WHAT THE TASK REQUIRES. Each entry should be quoted word for word, including every mark of punctuation.

------------

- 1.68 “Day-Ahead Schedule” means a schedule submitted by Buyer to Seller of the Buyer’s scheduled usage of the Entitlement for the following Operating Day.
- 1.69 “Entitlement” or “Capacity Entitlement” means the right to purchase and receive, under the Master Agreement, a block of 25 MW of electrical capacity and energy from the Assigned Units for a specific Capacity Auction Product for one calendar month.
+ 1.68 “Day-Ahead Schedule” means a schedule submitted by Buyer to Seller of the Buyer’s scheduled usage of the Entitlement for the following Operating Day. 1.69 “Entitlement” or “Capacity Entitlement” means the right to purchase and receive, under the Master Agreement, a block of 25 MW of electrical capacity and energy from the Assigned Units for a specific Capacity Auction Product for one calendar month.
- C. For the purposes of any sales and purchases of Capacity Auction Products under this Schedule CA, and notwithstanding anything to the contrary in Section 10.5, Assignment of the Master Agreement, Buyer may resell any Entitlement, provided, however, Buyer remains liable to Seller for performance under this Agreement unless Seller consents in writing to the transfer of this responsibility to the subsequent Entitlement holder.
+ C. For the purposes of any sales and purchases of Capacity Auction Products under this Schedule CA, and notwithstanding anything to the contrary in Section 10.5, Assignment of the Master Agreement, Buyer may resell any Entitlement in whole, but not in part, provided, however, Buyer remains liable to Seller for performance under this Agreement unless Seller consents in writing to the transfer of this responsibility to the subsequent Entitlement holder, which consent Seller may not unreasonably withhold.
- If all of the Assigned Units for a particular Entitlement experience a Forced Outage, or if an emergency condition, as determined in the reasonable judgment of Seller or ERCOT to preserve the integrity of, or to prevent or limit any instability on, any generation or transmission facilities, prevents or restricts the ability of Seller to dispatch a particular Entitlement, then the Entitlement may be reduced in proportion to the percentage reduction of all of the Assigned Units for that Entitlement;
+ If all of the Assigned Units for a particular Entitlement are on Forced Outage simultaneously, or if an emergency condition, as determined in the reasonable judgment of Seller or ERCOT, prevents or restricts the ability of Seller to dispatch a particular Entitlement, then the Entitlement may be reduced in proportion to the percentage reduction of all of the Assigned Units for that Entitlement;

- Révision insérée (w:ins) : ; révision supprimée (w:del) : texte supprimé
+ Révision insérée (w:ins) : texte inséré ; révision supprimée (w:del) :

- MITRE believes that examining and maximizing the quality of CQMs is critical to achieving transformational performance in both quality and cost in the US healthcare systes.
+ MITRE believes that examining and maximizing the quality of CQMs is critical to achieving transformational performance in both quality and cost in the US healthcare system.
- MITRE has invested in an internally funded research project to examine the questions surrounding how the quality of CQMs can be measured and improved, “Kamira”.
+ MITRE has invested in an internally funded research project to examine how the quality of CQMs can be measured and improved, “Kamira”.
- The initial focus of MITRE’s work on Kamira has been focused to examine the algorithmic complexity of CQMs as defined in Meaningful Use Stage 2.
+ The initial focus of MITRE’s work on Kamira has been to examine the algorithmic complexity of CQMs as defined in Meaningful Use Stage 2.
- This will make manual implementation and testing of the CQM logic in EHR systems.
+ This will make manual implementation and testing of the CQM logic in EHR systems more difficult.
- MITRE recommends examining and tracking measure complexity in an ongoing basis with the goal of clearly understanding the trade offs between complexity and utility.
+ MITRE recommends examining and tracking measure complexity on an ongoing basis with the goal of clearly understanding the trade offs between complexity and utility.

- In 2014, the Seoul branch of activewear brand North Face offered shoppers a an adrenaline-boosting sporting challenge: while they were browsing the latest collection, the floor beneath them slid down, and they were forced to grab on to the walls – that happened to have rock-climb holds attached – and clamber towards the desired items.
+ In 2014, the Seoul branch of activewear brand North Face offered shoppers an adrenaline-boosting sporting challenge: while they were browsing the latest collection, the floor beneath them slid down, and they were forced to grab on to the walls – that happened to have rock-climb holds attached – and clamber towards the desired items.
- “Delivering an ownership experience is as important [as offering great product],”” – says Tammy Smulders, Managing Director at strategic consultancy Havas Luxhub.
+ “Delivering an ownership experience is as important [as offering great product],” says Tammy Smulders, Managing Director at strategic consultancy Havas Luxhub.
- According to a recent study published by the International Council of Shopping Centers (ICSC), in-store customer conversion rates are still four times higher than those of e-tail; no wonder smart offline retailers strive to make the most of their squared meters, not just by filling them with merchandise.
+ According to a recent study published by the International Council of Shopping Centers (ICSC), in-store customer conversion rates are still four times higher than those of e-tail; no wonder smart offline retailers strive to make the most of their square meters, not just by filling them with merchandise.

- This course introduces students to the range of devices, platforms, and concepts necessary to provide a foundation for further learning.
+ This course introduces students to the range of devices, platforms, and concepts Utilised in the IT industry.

------------

RESPONSE AREA.
- 1.68 “Day-Ahead Schedule” means a schedule submitted by Buyer to Seller of the Buyer’s scheduled usage of the Entitlement for the following Operating Day.
- 1.69 “Entitlement” or “Capacity Entitlement” means the right to purchase and receive, under the Master Agreement, a block of 25 MW of electrical capacity and energy from the Assigned Units for a specific Capacity Auction Product for one calendar month.
+ 1.68 “Day-Ahead Schedule” means a schedule submitted by Buyer to Seller of the Buyer’s scheduled usage of the Entitlement for the following Operating Day. 1.69 “Entitlement” or “Capacity Entitlement” means the right to purchase and receive, under the Master Agreement, a block of 25 MW of electrical capacity and energy from the Assigned Units for a specific Capacity Auction Product for one calendar month.
- C. For the purposes of any sales and purchases of Capacity Auction Products under this Schedule CA, and notwithstanding anything to the contrary in Section 10.5, Assignment of the Master Agreement, Buyer may resell any Entitlement, provided, however, Buyer remains liable to Seller for performance under this Agreement unless Seller consents in writing to the transfer of this responsibility to the subsequent Entitlement holder.
+ C. For the purposes of any sales and purchases of Capacity Auction Products under this Schedule CA, and notwithstanding anything to the contrary in Section 10.5, Assignment of the Master Agreement, Buyer may resell any Entitlement in whole, but not in part, provided, however, Buyer remains liable to Seller for performance under this Agreement unless Seller consents in writing to the transfer of this responsibility to the subsequent Entitlement holder, which consent Seller may not unreasonably withhold.
- If all of the Assigned Units for a particular Entitlement experience a Forced Outage, or if an emergency condition, as determined in the reasonable judgment of Seller or ERCOT to preserve the integrity of, or to prevent or limit any instability on, any generation or transmission facilities, prevents or restricts the ability of Seller to dispatch a particular Entitlement, then the Entitlement may be reduced in proportion to the percentage reduction of all of the Assigned Units for that Entitlement;
+ If all of the Assigned Units for a particular Entitlement are on Forced Outage simultaneously, or if an emergency condition, as determined in the reasonable judgment of Seller or ERCOT, prevents or restricts the ability of Seller to dispatch a particular Entitlement, then the Entitlement may be reduced in proportion to the percentage reduction of all of the Assigned Units for that Entitlement;

- Révision insérée (w:ins) : ; révision supprimée (w:del) : texte supprimé
+ Révision insérée (w:ins) : texte inséré ; révision supprimée (w:del) :

- MITRE believes that examining and maximizing the quality of CQMs is critical to achieving transformational performance in both quality and cost in the US healthcare systes.
+ MITRE believes that examining and maximizing the quality of CQMs is critical to achieving transformational performance in both quality and cost in the US healthcare system.
- MITRE has invested in an internally funded research project to examine the questions surrounding how the quality of CQMs can be measured and improved, “Kamira”.
+ MITRE has invested in an internally funded research project to examine how the quality of CQMs can be measured and improved, “Kamira”.
- The initial focus of MITRE’s work on Kamira has been focused to examine the algorithmic complexity of CQMs as defined in Meaningful Use Stage 2.
+ The initial focus of MITRE’s work on Kamira has been to examine the algorithmic complexity of CQMs as defined in Meaningful Use Stage 2.
- This will make manual implementation and testing of the CQM logic in EHR systems.
+ This will make manual implementation and testing of the CQM logic in EHR systems more difficult.
- MITRE recommends examining and tracking measure complexity in an ongoing basis with the goal of clearly understanding the trade offs between complexity and utility.
+ MITRE recommends examining and tracking measure complexity on an ongoing basis with the goal of clearly understanding the trade offs between complexity and utility.

- In 2014, the Seoul branch of activewear brand North Face offered shoppers a an adrenaline-boosting sporting challenge: while they were browsing the latest collection, the floor beneath them slid down, and they were forced to grab on to the walls – that happened to have rock-climb holds attached – and clamber towards the desired items.
+ In 2014, the Seoul branch of activewear brand North Face offered shoppers an adrenaline-boosting sporting challenge: while they were browsing the latest collection, the floor beneath them slid down, and they were forced to grab on to the walls – that happened to have rock-climb holds attached – and clamber towards the desired items.
- “Delivering an ownership experience is as important [as offering great product],”” – says Tammy Smulders, Managing Director at strategic consultancy Havas Luxhub.
+ “Delivering an ownership experience is as important [as offering great product],” says Tammy Smulders, Managing Director at strategic consultancy Havas Luxhub.
- According to a recent study published by the International Council of Shopping Centers (ICSC), in-store customer conversion rates are still four times higher than those of e-tail; no wonder smart offline retailers strive to make the most of their squared meters, not just by filling them with merchandise.
+ According to a recent study published by the International Council of Shopping Centers (ICSC), in-store customer conversion rates are still four times higher than those of e-tail; no wonder smart offline retailers strive to make the most of their square meters, not just by filling them with merchandise.

- This course introduces students to the range of devices, platforms, and concepts necessary to provide a foundation for further learning.
+ This course introduces students to the range of devices, platforms, and concepts Utilised in the IT industry.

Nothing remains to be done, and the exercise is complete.